Le chef du Courant patriotique libre, Gebran Bassil, a déclaré mardi dans un discours incendiaire que "la réunion du Conseil des ministres qui s’est tenue hier (lundi) était inconstitutionnelle, illégitime et contraire au Pacte national", estimant "qu’elle a porté un coup fatal à la Constitution ainsi qu’à l’accord de Taëf et constitue une atteinte grave à l’entente nationale".

À l’issue de la réunion hebdomadaire du CPL, le leader aouniste s’est lancé dans une diatribe virulente contre le Premier ministre sortant, Najib Mikati, qu’il accuse d’avoir maintenu la séance gouvernementale de lundi, en dépit du boycott des ministres proches du camp orange, ce qui, à ses yeux, la rendrait inconstitutionnelle. Le parti aouniste a en effet essuyé une défaite monumentale, lorsque le quorum a été atteint et que la réunion a suivi son cours.

"Ils (les ministres présents à la réunion du cabinet) ont annoncé hier qu’ils allaient émettre des décrets sans la signature du président de la République, jugeant que le Conseil des ministres réuni détient les compétences du chef de l’État, comme le stipule l’article 62 de la Constitution", a indiqué Gebran Bassil. "Cela est inacceptable! Ce qui s’est passé hier a démontré une volonté de mettre la main sur la présidence en créant un précédent et a révélé les vraies intentions de Najib Mikati, qui refusait jusque-là de former un nouveau gouvernement", s’est-il indigné. "Le président de la République ne peut être dissocié de ses prérogatives, car elles lui sont inhérentes. Sa signature peut être apposée par tous les ministres, comme ce fut le cas en 2014 et 2016. Cependant, le tiers du gouvernement était absent, ce qui veut dire que le cabinet n’était pas complet et ne pouvait donc être doté des prérogatives présidentielles", a martelé le député de Batroun.

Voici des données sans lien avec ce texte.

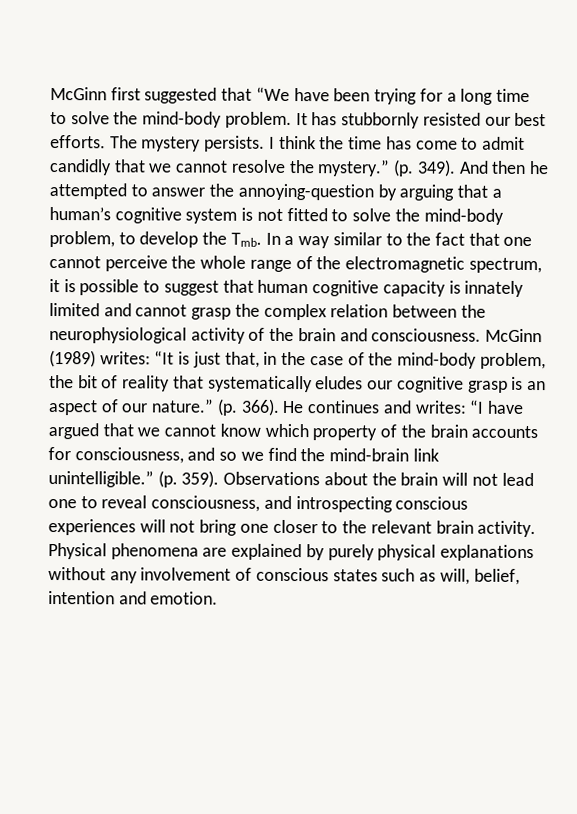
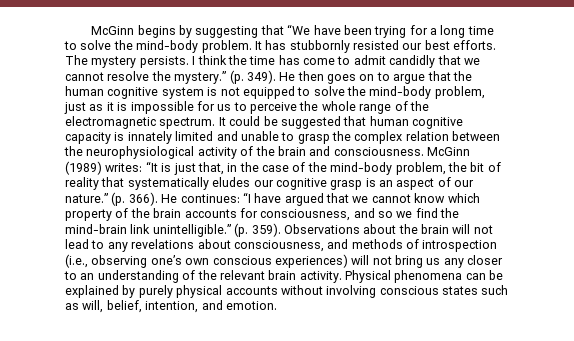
- McGinn first suggested that “We have been trying for a long time to solve the mind-body problem.
+ McGinn begins by suggesting that “We have been trying for a long time to solve the mind-body problem.
- And then he attempted to answer the annoying-question by arguing that a human’s cognitive system is not fitted to solve the mind-body problem, to develop the Tmb. In a way similar to the fact that one cannot perceive the whole range of the electromagnetic spectrum, it is possible to suggest that human cognitive capacity is innately limited and cannot grasp the complex relation between the neurophysiological activity of the brain and consciousness.
+ He then goes on to argue that the human cognitive system is not equipped to solve the mind-body problem, just as it is impossible for us to perceive the whole range of the electromagnetic spectrum. It could be suggested that human cognitive capacity is innately limited and unable to grasp the complex relation between the neurophysiological activity of the brain and consciousness.
- He continues and writes: “I have argued that we cannot know which property of the brain accounts for consciousness, and so we find the mind-brain link unintelligible.”
+ He continues: “I have argued that we cannot know which property of the brain accounts for consciousness, and so we find the mind-brain link unintelligible.”
- Observations about the brain will not lead one to reveal consciousness, and introspecting conscious experiences will not bring one closer to the relevant brain activity.
+ Observations about the brain will not lead to any revelations about consciousness, and methods of introspection (i.e., observing one’s own conscious experiences) will not bring us any closer to an understanding of the relevant brain activity.
- Physical phenomena are explained by purely physical explanations without any involvement of conscious states such as will, belief, intention and emotion.
+ Physical phenomena can be explained by purely physical accounts without involving conscious states such as will, belief, intention, and emotion.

Il convient de rappeler dans ce contexte que l’article 65 alinéa 5 de la Constitution stipule qu’une réunion du Conseil des ministres ne peut avoir lieu que si les 2/3 des ministres sont présents. Le gouvernement actuel est formé de 24 ministres. Seize ministres doivent en conséquence être présents pour que le quorum soit atteint. Ce nombre a été assuré lundi matin, avec la participation inattendue du ministre sortant de l’Industrie, Georges Bouchikian, qui a défié les directives du parti Tachnag (dont il est proche) et fait fi du communiqué publié dimanche dans lequel il avait assuré vouloir boycotter le Conseil des ministres.

"Certains ministres ont refusé de participer à la réunion, car ils ont considéré que celle-ci pouvait nous ramener à la période de l’avant 2005. Le retour à cette période signifierait un recours à l’exil, à la prison ou au meurtre, mais tant que nous sommes vivants, nous continuerons de lutter", a souligné le chef du CPL, se voulant agressif et combattif. "La réunion du Conseil des ministres a été convenue au préalable, sinon M. Mikati n’aurait pas osé envoyer une convocation", a-t-il asséné, tentant de sauver la face devant une classe politique exaspérée par ses frasques. "Notre problème n’est pas avec M. Mikati, mais avec ceux qui le manipulent". Une explication qui sonne creux, d’autant plus que le torchon brûle entre les deux hommes depuis des mois pour plusieurs raisons, notamment la formation du gouvernement et les nominations judiciaires et financières. Plus encore, Najib Mikati est ouvertement soutenu par le tandem Amal-Hezbollah, qui se trouve de plus en plus embarrassé par les écarts du CPL et du mandat de Michel Aoun et qui peine à justifier les actes commis par leur allié au fil des années.

"Notre rôle et notre mission sont nos seules armes et nous ne les abandonnerons pas. Il est clair qu’il existe des instructions pour nous provoquer, briser notre volonté et remettre en cause l’équilibre qui a pu être achevé sous le mandat de l’ancien président Michel Aoun, grâce au long combat du CPL", a poursuivi M. Bassil. "Certains pensent qu’ils pourront faire pression sur le parti en ce qui concerne la présidentielle, mais cela ne servira qu’à renforcer notre détermination", a-t-il martelé, faisant allusion à son unique allié, le Hezbollah. En effet, la formation chiite tenterait d’imposer à M. Bassil le choix d’un candidat à la présidentielle, chose que ce dernier refuse catégoriquement. Cela dit, le jour où le mouvement pro-iranien prendra une décision à ce sujet, il l’imposera à Gebran Bassil, que ce soit par le biais d’un compromis ou par la force, car celui-ci n’a plus d’alliés.